Personal information
- Full name: Jerry Aaron Yates
- Date of birth: 10 November 1996 (age 29)
- Place of birth: Doncaster, England
- Height: 5 ft 9 in (1.75 m)
- Position: Forward

Team information
- Current team: Blackpool (on loan from Luton Town)
- Number: 12

Youth career
- 0000–2014: Rotherham United

Senior career*
- Years: Team / Apps / (Gls)
- 2014–2020: Rotherham United / 47 / (2)
- 2015: → Harrogate Railway Athletic (loan) / 3 / (2)
- 2015–2016: → Harrogate Town (loan) / 8 / (4)
- 2018–2019: → Carlisle United (loan) / 23 / (6)
- 2019–2020: → Swindon Town (loan) / 25 / (12)
- 2020: → Swindon Town (loan) / 6 / (1)
- 2020–2023: Blackpool / 124 / (42)
- 2023–2025: Swansea City / 43 / (8)
- 2024–2025: → Derby County (loan) / 42 / (10)
- 2025–: Luton Town / 22 / (2)
- 2026: → Sheffield Wednesday (loan) / 18 / (4)
- 2026–: → Blackpool (loan) / 3 / (1)

= Jerry Yates =

English footballer (born 1996)

Jerry Aaron Yates (born 10 November 1996) is an English professional footballer who plays as a forward for club Blackpool, on loan from club Luton Town.

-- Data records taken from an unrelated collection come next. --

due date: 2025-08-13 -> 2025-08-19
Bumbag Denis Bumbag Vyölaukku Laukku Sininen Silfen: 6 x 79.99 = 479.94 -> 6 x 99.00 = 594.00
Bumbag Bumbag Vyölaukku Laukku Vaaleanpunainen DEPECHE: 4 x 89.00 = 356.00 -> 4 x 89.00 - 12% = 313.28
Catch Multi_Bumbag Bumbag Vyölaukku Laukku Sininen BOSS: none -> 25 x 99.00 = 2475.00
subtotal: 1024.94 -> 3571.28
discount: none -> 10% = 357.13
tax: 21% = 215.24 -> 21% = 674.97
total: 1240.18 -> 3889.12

He has previously played for Rotherham United, Harrogate Railway Athletic, Harrogate Town, Carlisle United, Swindon Town, Blackpool, Derby County, Swansea City and Sheffield Wednesday.

==Career==
Yates began his youth career at Doncaster Rovers. He joined Rotherham United in his late teens.

===Rotherham United===
Yates signed professionally for Rotherham United in 2014. He scored his first senior goal while on loan at Harrogate Railway Athletic in February 2015. He made his debut in the Football League on 3 April 2015, coming on as an 85th-minute substitute for Richard Smallwood in a 2–1 defeat to Birmingham City at St Andrew's. He had a loan spell with Harrogate Town cut short during the 2015–16 season as the Millers needed cover due to injuries. During Yates's loan spell at Harrogate Town, he totalled eight appearances and scored four goals. He scored his first professional goals for Rotherham when he scored twice in a 5–4 EFL Cup loss against Morecambe on 9 August 2016. On 14 January 2017 he scored the opening goal against Norwich City on his full league debut. Rotherham United went on to win the game 2–1.

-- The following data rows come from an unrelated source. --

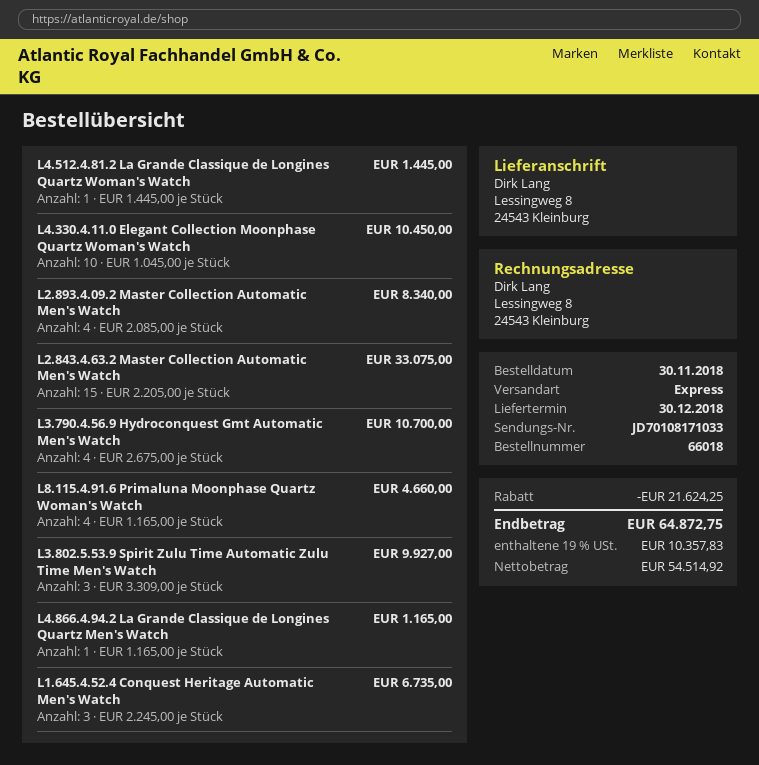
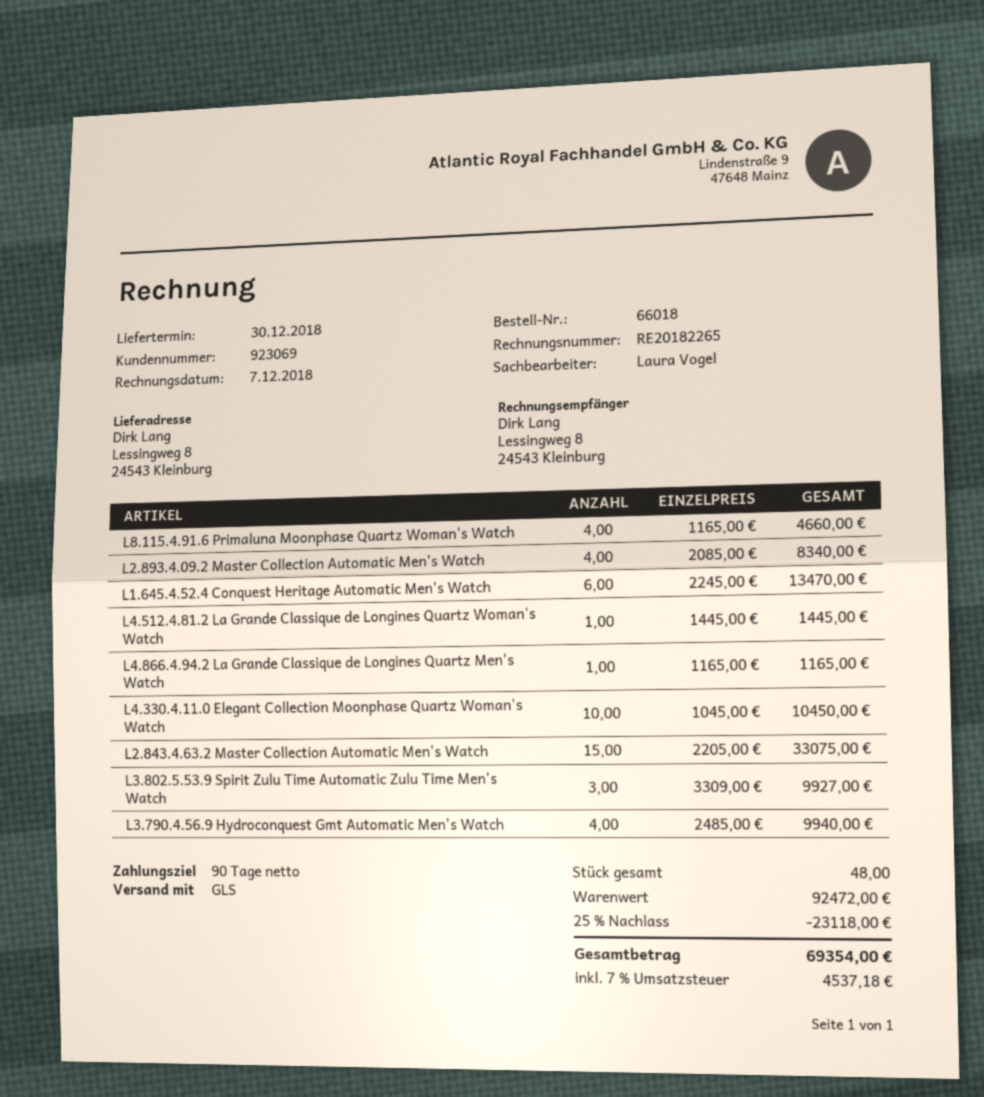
shipping method: express -> GLS
L3.790.4.56.9 Hydroconquest Gmt Automatic Men's Watch: 4 x 2675.00 = 10700.00 -> 4 x 2485.00 = 9940.00
L1.645.4.52.4 Conquest Heritage Automatic Men's Watch: 3 x 2245.00 = 6735.00 -> 6 x 2245.00 = 13470.00
discount: 21624.25 -> 23118.00
tax: 19% = 10357.83 -> 7% = 4537.18
total: 64872.75 -> 69354.00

Yates would make 20 appearances throughout the 2017–18 season, helping Rotherham achieve promotion via the EFL League One play-offs.

====Carlisle United (loan)====
On 20 July 2018, Yates headed out on loan to League Two side Carlisle United until January for the 2018–19 season. He scored his first goal for Carlisle in a 3–2 EFL Trophy win over Morecambe on 4 September 2018. Yates scored an 88th-minute winner in a 2–1 win at home to Macclesfield Town in Carlisle's last match of 2018. It was his sixth goal in as many games. Yates was recalled by Rotherham on 1 January to provide cover for injuries.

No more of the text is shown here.